Les yeux d’Eum Yujeong tremblaient violemment, comme s’il y avait un tremblement de terre.
Elle ne pouvait pas comprendre la situation qui se déroulait à l’intérieur de l’auberge.
Elle pensait qu’avec sa Maîtresse Go Yeonsu et les disciples du Pavillon de la Fleur d’Épée, ils pourraient au moins faire pression sur Pyo-wol, sinon le maîtriser.
Peu importe la puissance et la compétence d’un artiste martial, il y avait une limite à combattre seul. Et selon la sagesse conventionnelle, il n’est pas dans la nature de l’homme, encore moins d’un artiste martial, d’intimider ou de blesser des femmes.
Mais ces croyances ne s’appliquaient pas à Pyo-wol.
Go Yeonsu leva soudain la tête et lança un regard furieux à Pyo-wol.
« Tu crois que tu vas t’en sortir indemne ? Je vais— ugh ! »
Thud !
À ce moment-là, un Fil de la Moisson des Âmes transperça la cuisse de Go Yeonsu.
Le sang s’écoula du trou de la taille d’une aiguille, tachant ainsi ses vêtements.
Le corps de Go Yeonsu trembla de façon incontrôlable.
Ce n’est qu’à ce moment qu’elle comprit.
Pyo-wol était différent de tous les autres adversaires qu’elle avait affrontés auparavant.
Les manières et les concepts généralement respectés par les artistes martiaux du Jianghu ne s’appliquaient pas à Pyo-wol.
Go Yeonsu regarda son apprentie,
« E, Eum Yujeong ! Aide-moi ! »
« Je… je ne peux pas ! »
Eum Yujeong refusa d’aider sa maîtresse.
Elle tourna rapidement son corps et essaya de s’enfuir.
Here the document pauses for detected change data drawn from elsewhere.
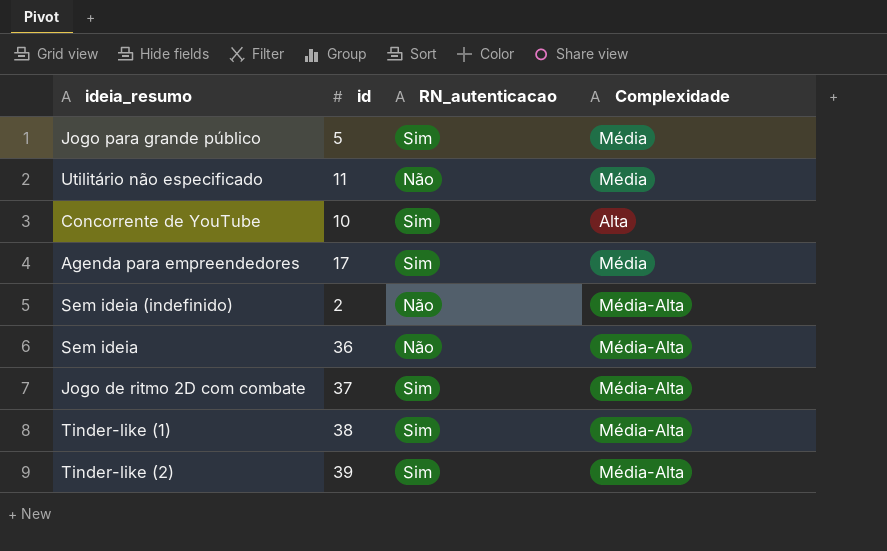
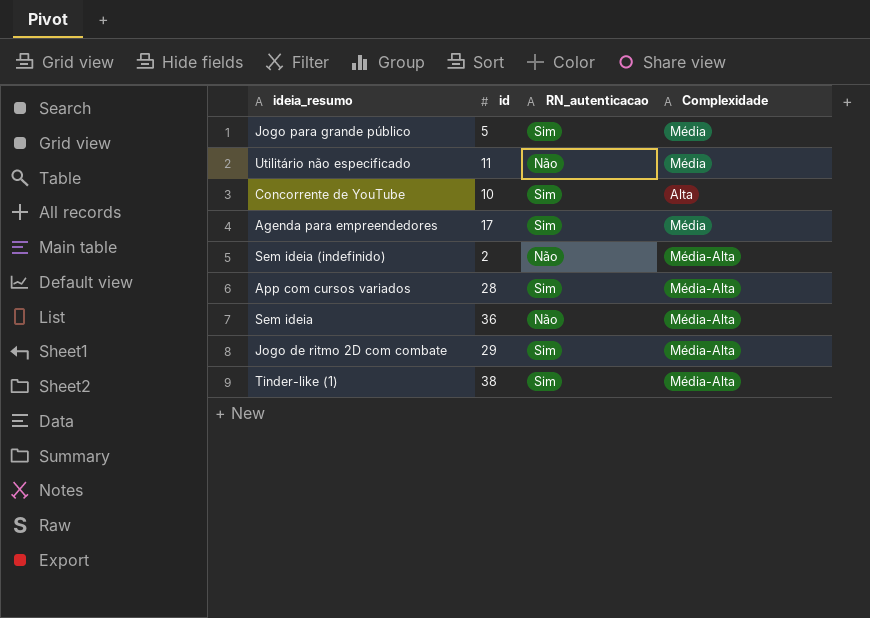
row Tinder-like (2): 39 | Sim | Média-Alta -> none
row App com cursos variados: none -> 28 | Sim | Média-Alta
Jogo de ritmo 2D com combate | id: 37 -> 29

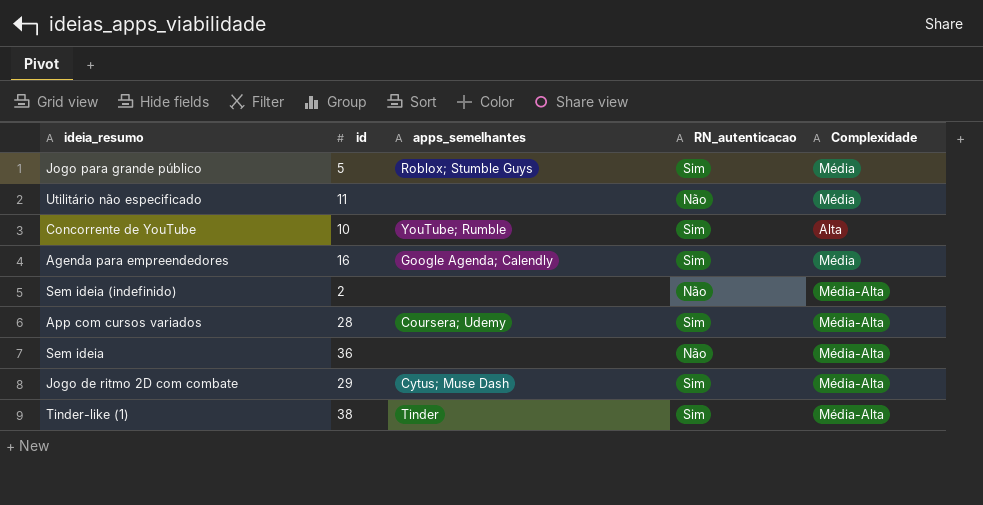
column apps_semelhantes | position: none -> 3
Agenda para empreendedores | id: 17 -> 16

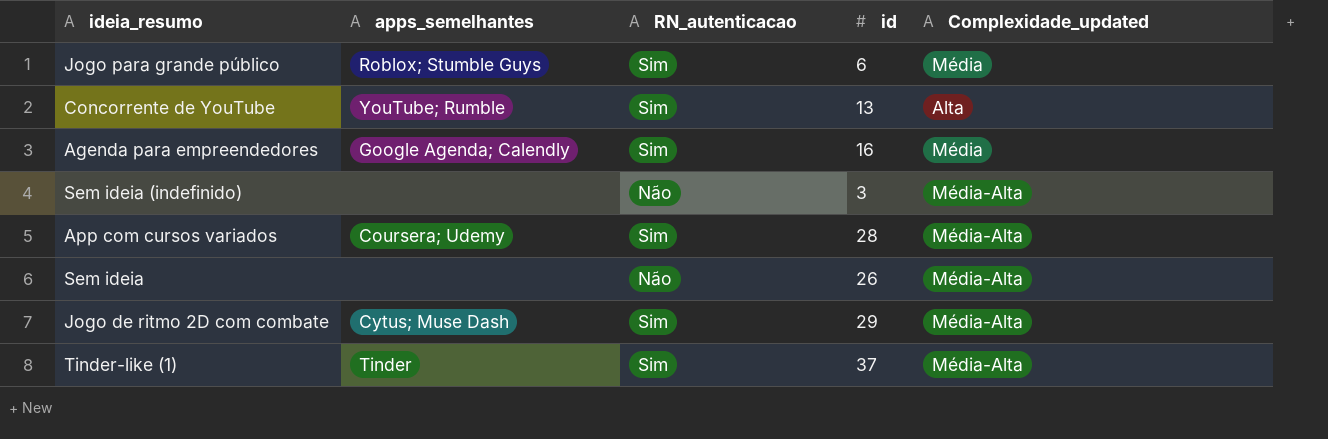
column id | position: 2 -> 4
column name: Complexidade -> Complexidade_updated
row Utilitário não especificado: 11 | none | Não | Média -> none
Jogo para grande público | id: 5 -> 6
Concorrente de YouTube | id: 10 -> 13
Sem ideia (indefinido) | id: 2 -> 3
Sem ideia | id: 36 -> 26
Tinder-like (1) | id: 38 -> 37

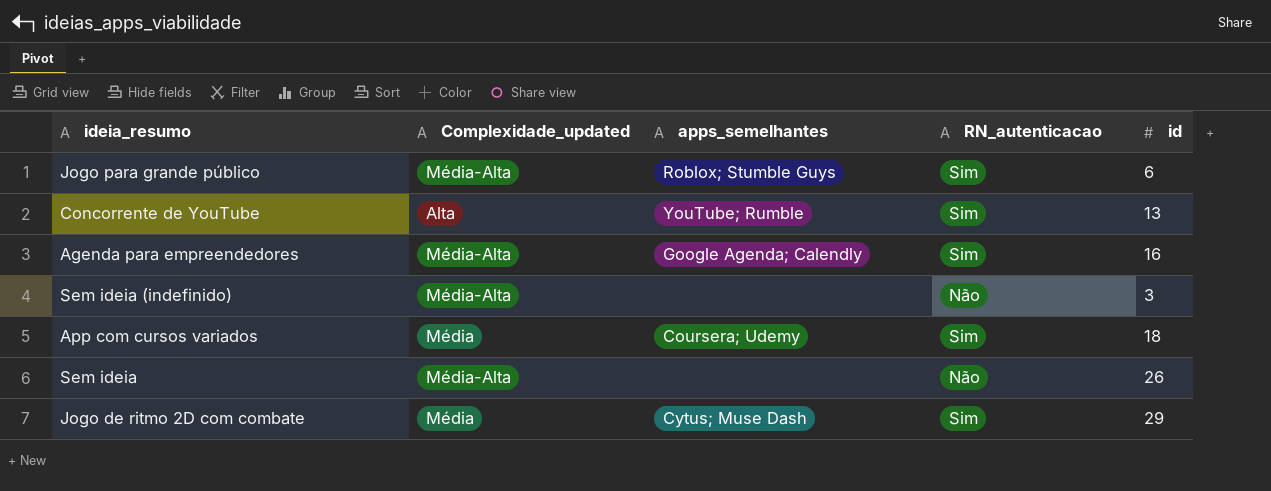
column Complexidade_updated | position: 5 -> 2
row Tinder-like (1): Tinder | Sim | 37 | Média-Alta -> none
Jogo para grande público | Complexidade_updated: Média -> Média-Alta
Agenda para empreendedores | Complexidade_updated: Média -> Média-Alta
App com cursos variados | Complexidade_updated: Média-Alta -> Média
App com cursos variados | id: 28 -> 18
Jogo de ritmo 2D com combate | Complexidade_updated: Média-Alta -> Média

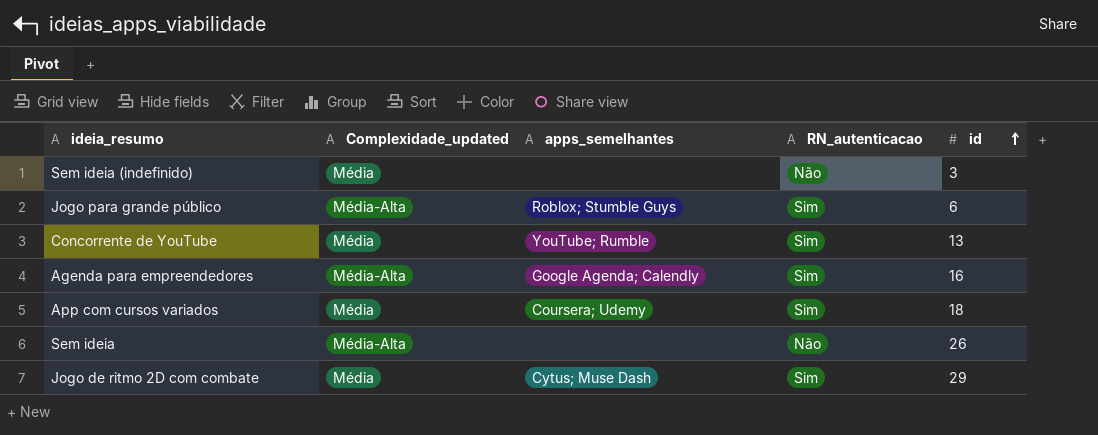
row order: none -> id ascending
Sem ideia (indefinido) | Complexidade_updated: Média-Alta -> Média
Concorrente de YouTube | Complexidade_updated: Alta -> Média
Mais avant de faire plus de deux pas, Eum Yujeong sentit une douleur aiguë dans le mollet.
Un fil de récolte d’âmes avait transpercé son mollet.
« AHH ! »
Eum Yujeong chancela en avançant, dans la même posture que lorsqu’elle courait.
Swoosh !
Alors que Pyo-wol tirait sur le fil de récolte d’âmes, le corps d’Eum Yujeong fut traîné avec.